Alice Hagan, a PhD student in the university's School of Pharmacy and Biomolecular Sciences, is developing a delivery system capable of blocking blood flow to cancerous liver tumours and releasing drugs directly into the targeted area.
The system could improve treatment and reduce damage to surrounding cells and the debilitating side effects of chemotherapy.
Alice, who is working with Biocompatibles UK Ltd, the healthcare company specialising in drug delivery methods and a BTG International group company, has been awarded the funding from the Royal Commission for the Exhibition of 1851.
The industrial fellowship was presented by Greg Clark, Minister for Universities and Science.
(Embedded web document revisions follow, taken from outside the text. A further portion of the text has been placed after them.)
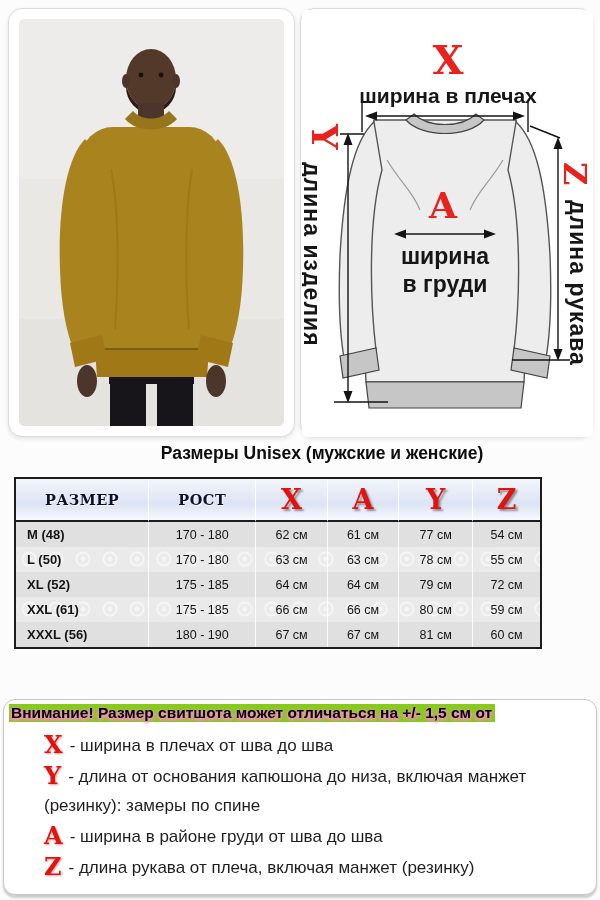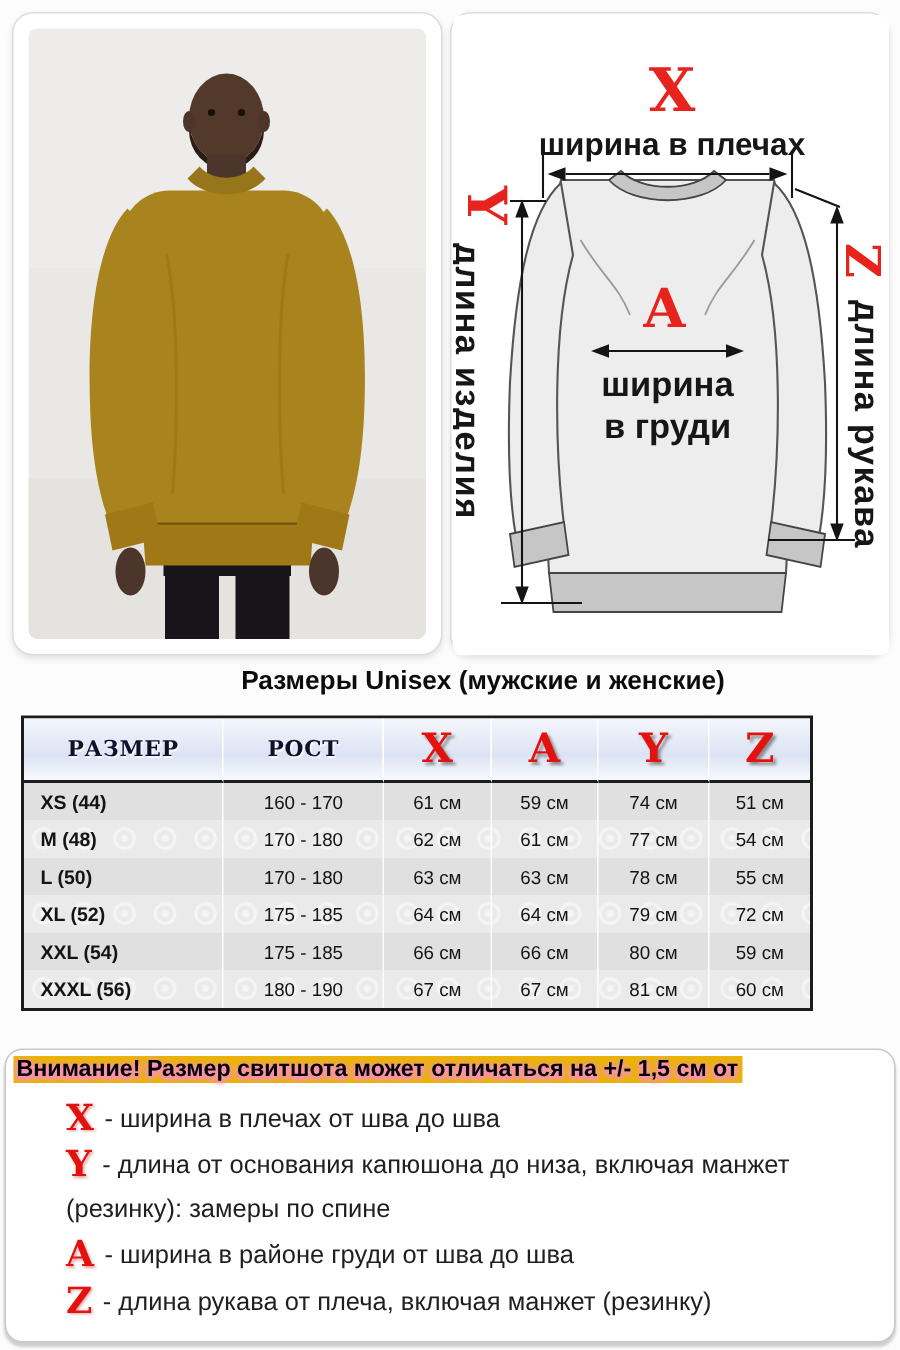"XS (44)" tr { html: <tr> <td>XS (44)</td> <td>160 - 170</td> <td>61 см</td> <td>59 см</td> <td>74 см</td> <td>51 см</td> </tr> -> none }
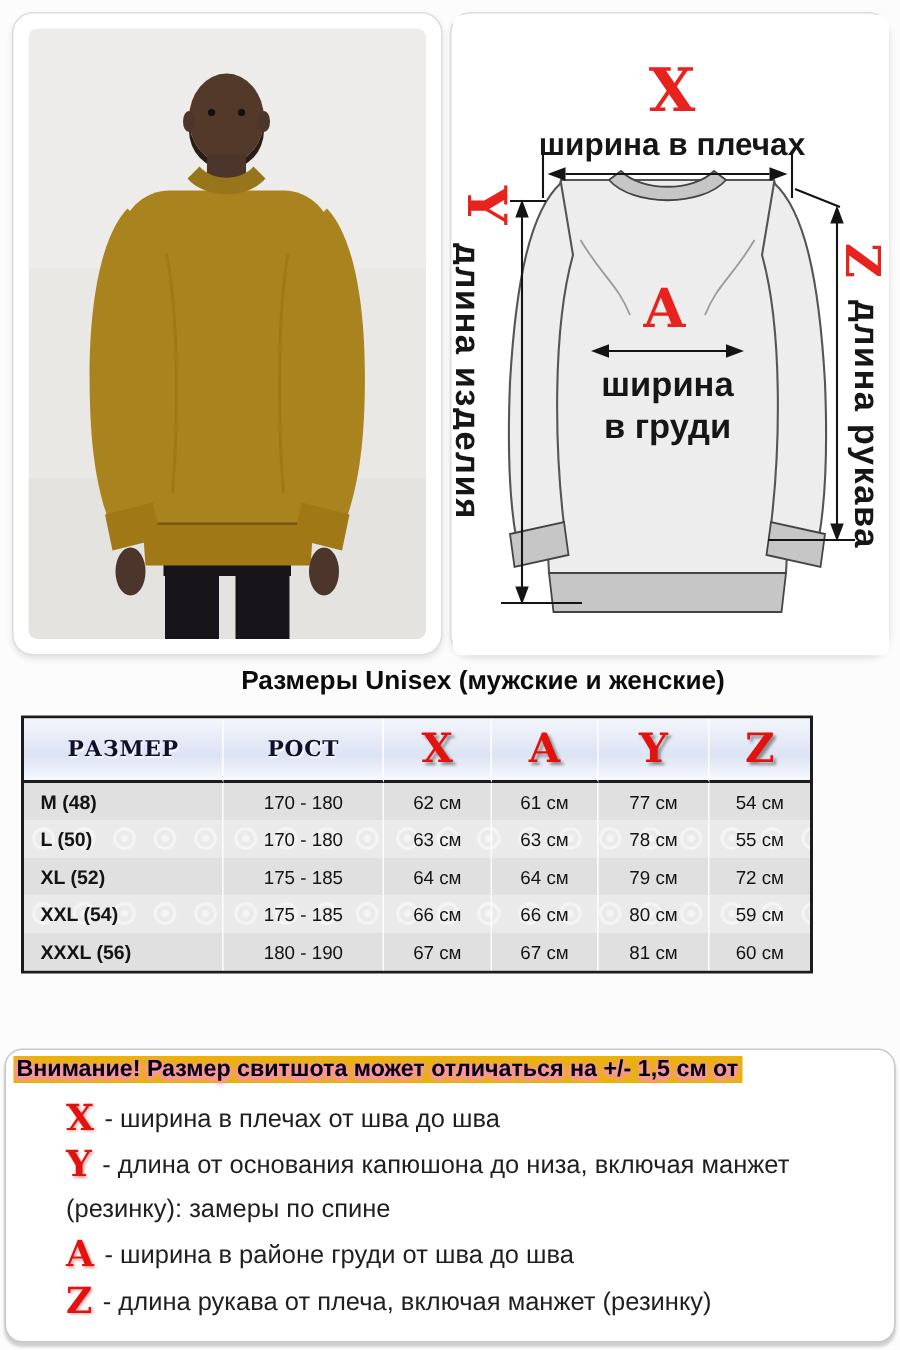"XXL (54)" td { text: 54 -> 61 }
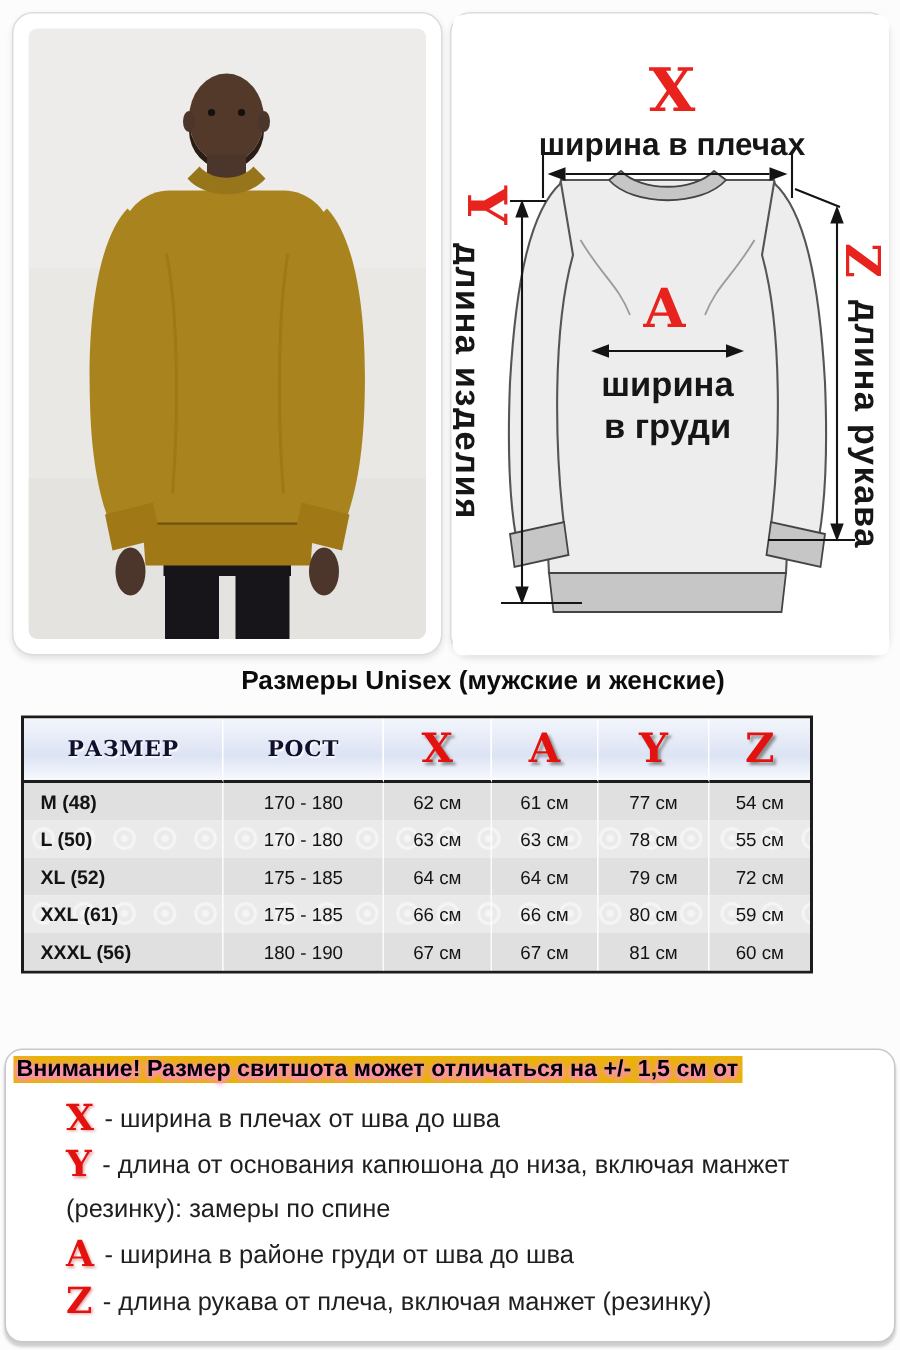"Внимание! Размер свитшота может" .warning-line span { background: #eab308 -> #84cc16 }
Only eight other students from universities including Imperial College London and Bristol University received this year’s fellowships.
The commission was set up by Prince Albert to organise the world’s first international trade fair, the Great Exhibition, and distribute its profits. The organisation now awards a range of fellowships and grants to support science and engineering research and industrial education across the UK.
Alice’s studies focus on liver tumours. Mortality rates for many cancer types are falling but, she said, deaths from liver cancer are expected to rise by nearly 40 per cent by 2030 due to rising alcohol consumption and other risk factors.
Alice’s research involves microscopic 'beads' which are injected through a catheter into the specific blood vessels supplying liver tumours: "Blood vessels feeding the tumour are blocked, depriving it of oxygen and nutrients, whereas the rest of the liver tissue remains unaffected. The beads then slowly release the drug into the tumour site, giving a sustained dose of chemotherapy to the cancerous region. When the drugs are delivered this way, the amount of drug that reaches the rest of the body is greatly reduced, meaning fewer side effects for the patient.